Лукас взял бумажку из рук владельца антикварного магазина и увидел, что на ней написан адрес какой-то электронной почты и замысловатая кодовая фраза: «А.Д. больше не придется спать в одиночестве».
— Понял, Фердинанд, сделаю. А когда уточним остальные детали?
— Потом сожги бумажку. Как получу от тебя сигнал, я с тобой свяжусь. У тебя не найдется какого-нибудь не засвеченного номера?
— Есть один.
— Вот тебе бумажка, напиши мне его. Кстати, ты не заметил за собой слежку?
— Нет, но в соседнем переулке бордовый фольксваген стоит, и водитель наблюдает за твоим магазином.
— Вот видишь — менты меня пасут. Будь осторожен, когда поедешь обратно.
— Я всегда осторожный…
Золик проводил собеседника и, подойдя к прикрытой шторкой витрине, молча, стал наблюдать за улицей.

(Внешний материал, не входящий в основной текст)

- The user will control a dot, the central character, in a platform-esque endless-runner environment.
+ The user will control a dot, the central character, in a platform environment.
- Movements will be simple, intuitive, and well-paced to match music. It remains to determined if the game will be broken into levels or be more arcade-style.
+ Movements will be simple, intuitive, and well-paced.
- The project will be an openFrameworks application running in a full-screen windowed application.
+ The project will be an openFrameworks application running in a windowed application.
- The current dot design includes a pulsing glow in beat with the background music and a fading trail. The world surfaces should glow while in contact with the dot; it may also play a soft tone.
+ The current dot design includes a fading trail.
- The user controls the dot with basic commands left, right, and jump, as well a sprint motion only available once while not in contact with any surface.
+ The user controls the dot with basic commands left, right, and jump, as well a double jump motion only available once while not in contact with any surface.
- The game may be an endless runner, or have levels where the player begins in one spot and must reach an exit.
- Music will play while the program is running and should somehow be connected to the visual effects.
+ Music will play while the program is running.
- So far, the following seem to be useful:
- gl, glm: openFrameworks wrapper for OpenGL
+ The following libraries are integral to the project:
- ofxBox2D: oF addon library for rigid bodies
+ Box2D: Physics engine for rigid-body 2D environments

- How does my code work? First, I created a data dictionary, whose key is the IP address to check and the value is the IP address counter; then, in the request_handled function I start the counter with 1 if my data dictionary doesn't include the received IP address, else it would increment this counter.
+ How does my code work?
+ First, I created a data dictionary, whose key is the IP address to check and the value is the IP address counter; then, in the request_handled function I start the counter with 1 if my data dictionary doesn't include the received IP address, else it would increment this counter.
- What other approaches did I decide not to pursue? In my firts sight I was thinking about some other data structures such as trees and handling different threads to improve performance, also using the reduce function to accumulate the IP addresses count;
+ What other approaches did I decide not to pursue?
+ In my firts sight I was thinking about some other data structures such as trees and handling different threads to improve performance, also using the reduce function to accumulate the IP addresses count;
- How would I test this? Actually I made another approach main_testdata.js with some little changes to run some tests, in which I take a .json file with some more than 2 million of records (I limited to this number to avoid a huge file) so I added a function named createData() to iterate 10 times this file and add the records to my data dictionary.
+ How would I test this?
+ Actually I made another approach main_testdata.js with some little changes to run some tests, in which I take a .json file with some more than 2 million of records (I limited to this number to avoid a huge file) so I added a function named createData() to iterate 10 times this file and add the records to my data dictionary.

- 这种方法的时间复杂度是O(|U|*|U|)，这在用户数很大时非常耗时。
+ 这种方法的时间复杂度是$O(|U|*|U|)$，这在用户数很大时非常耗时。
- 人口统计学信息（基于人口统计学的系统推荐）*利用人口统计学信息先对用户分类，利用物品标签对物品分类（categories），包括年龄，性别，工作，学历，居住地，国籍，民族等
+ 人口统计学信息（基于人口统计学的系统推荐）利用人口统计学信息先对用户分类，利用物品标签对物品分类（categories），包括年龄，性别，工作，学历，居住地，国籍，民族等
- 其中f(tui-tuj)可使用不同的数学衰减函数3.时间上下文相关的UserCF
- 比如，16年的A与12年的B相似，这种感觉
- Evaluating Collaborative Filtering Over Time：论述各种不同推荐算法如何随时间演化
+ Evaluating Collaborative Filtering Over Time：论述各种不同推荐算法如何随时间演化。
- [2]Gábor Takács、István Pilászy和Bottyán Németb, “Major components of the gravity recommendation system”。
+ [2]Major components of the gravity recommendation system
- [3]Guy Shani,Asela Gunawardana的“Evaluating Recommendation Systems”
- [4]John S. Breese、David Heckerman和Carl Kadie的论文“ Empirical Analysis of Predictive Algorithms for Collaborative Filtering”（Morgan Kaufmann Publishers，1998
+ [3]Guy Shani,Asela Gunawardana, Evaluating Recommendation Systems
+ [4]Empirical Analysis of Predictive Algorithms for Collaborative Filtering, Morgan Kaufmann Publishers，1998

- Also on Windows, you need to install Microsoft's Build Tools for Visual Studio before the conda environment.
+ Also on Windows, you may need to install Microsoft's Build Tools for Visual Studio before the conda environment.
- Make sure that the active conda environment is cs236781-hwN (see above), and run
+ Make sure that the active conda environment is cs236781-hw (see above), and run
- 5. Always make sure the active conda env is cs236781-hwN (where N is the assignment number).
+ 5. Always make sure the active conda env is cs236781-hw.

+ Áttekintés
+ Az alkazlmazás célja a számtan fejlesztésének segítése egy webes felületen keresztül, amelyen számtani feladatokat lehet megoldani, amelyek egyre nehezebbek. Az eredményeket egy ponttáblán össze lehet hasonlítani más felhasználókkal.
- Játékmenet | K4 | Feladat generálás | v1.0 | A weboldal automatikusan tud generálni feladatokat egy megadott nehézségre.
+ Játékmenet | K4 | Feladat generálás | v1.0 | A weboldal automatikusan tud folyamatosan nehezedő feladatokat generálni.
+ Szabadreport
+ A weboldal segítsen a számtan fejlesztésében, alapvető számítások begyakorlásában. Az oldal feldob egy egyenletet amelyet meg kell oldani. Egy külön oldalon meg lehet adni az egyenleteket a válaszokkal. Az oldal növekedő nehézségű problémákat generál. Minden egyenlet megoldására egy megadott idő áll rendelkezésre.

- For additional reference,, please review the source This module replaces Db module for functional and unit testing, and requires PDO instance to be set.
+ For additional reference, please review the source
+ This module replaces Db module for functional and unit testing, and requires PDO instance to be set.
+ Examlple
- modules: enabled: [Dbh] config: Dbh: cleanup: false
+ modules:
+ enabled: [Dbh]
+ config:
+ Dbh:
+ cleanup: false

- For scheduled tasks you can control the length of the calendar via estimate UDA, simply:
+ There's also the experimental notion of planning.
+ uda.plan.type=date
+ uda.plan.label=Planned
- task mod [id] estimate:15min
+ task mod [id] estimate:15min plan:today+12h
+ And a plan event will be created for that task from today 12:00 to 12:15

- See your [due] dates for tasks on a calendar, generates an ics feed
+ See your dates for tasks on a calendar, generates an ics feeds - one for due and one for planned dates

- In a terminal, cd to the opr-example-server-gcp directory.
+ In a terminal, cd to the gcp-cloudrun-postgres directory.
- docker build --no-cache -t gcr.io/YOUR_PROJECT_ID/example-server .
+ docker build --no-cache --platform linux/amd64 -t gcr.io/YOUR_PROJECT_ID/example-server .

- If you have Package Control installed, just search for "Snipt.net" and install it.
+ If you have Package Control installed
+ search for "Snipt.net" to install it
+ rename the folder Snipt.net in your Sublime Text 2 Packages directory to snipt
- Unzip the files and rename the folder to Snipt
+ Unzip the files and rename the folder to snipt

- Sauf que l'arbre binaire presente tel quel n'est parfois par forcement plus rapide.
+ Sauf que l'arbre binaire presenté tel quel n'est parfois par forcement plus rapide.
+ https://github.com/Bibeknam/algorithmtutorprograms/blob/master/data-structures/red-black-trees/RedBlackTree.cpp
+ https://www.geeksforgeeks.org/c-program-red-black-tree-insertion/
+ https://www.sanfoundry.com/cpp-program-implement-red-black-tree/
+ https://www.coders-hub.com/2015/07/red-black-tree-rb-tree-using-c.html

Бордовый фольксваген был на своем прежнем месте, в тени соседнего переулка, и никак не реагировал на отъезд машины Лукаса «Губы».
Фердинанд потоптался еще некоторое время у витрины, совершенно не обращая внимания на администратора у себя за спиной, стоявшего за прилавком, в пяти шагах от входной двери. Администратор — молодой мужчина лет тридцати — с любопытством поглядывал на своего работодателя, безуспешно пытаясь угадать, что за разговоры велись в подсобке.
По угрюмому и искаженному напряжением лицу хозяина антикварного магазина было трудно определить, какое именно чувство в этот момент преобладало в его душе — то ли тревога, то ли раздражение, то ли еще что-то. Не замечалось в его взгляде лишь страха.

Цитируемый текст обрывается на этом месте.